Avant cela, j'aurai passé un excellent moment en compagnie d'un duo formidable (Daniel Auteuil -Camelia Jordana, cette dernière obtenant au passage le César du meilleur espoir féminin), même si le personnage du prof cynique aurait mérité un traitement plus approfondi.
Il manque une poignée de scènes pour définir le background de ce Pierre Mazard, celles dont bénéficient justement l'étudiante de banlieue, ce qui crée un déséquilibre.
Ce cinquième long-métrage marque le retour au premier plan d'Yvan Attal en tant que réalisateur, lequel restait sur deux échecs notoires, notamment "Ils sont partout", extrêmement mal reçu.

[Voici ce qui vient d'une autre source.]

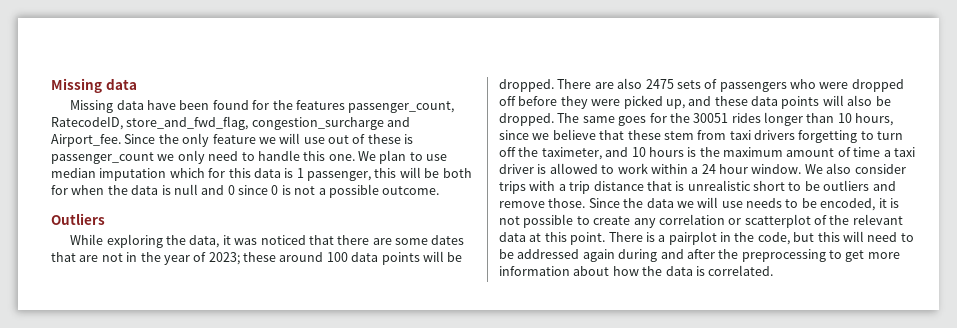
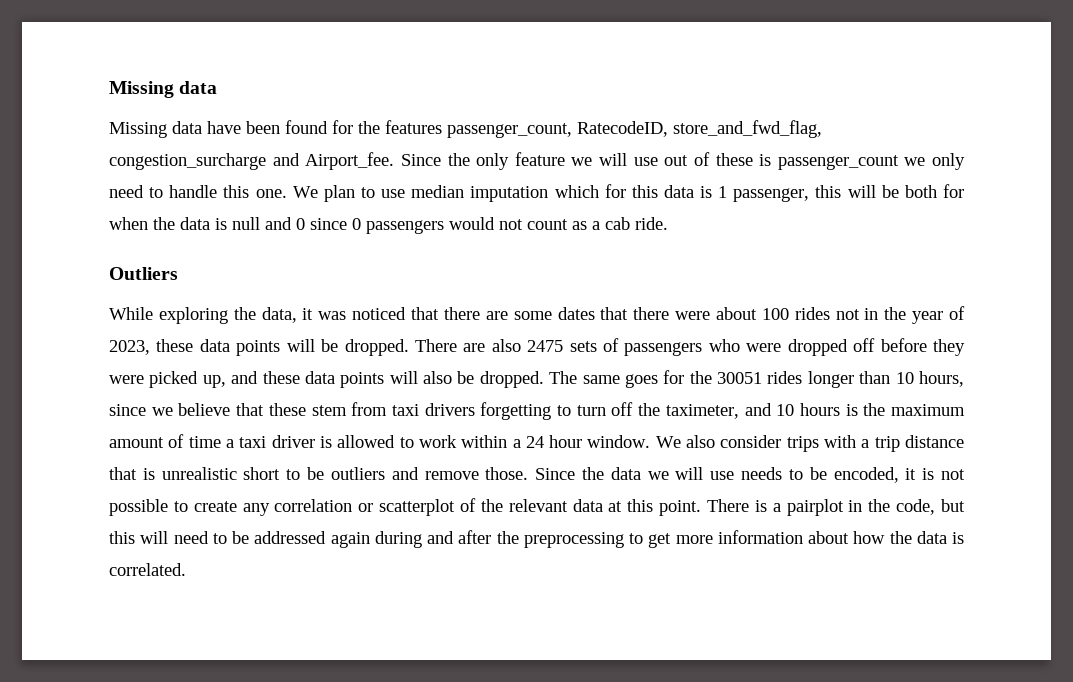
- We plan to use median imputation which for this data is 1 passenger, this will be both for when the data is null and 0 since 0 is not a possible outcome.
+ We plan to use median imputation which for this data is 1 passenger, this will be both for when the data is null and 0 since 0 passengers would not count as a cab ride.
- While exploring the data, it was noticed that there are some dates that are not in the year of 2023; these around 100 data points will be dropped.
+ While exploring the data, it was noticed that there are some dates that there were about 100 rides not in the year of 2023, these data points will be dropped.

Pourtant, "Le brio" ne manque pas de petits défauts, entre l'amourette peu convaincante de l'héroïne et la qualité inégale des joutes oratoires (pourtant le thème central du film), mais c'est le genre de film qui vous embarque pendant 1H30 non-stop, au point de faire oublier ses maladresses.
Après il faut dire que c'est un sujet qui me parle, les 38 stratagèmes de Schopenhauer je les ai étudié à la fac, donc j'étais d'emblée sensible à cette histoire.
J'ai aussi aimé la façon dont Attal est parvenu à parler de banlieue, d'intégration et de déterminisme social, en évitant assez adroitement les écueils du pathos et du politiquement correct. Avec un certain brio.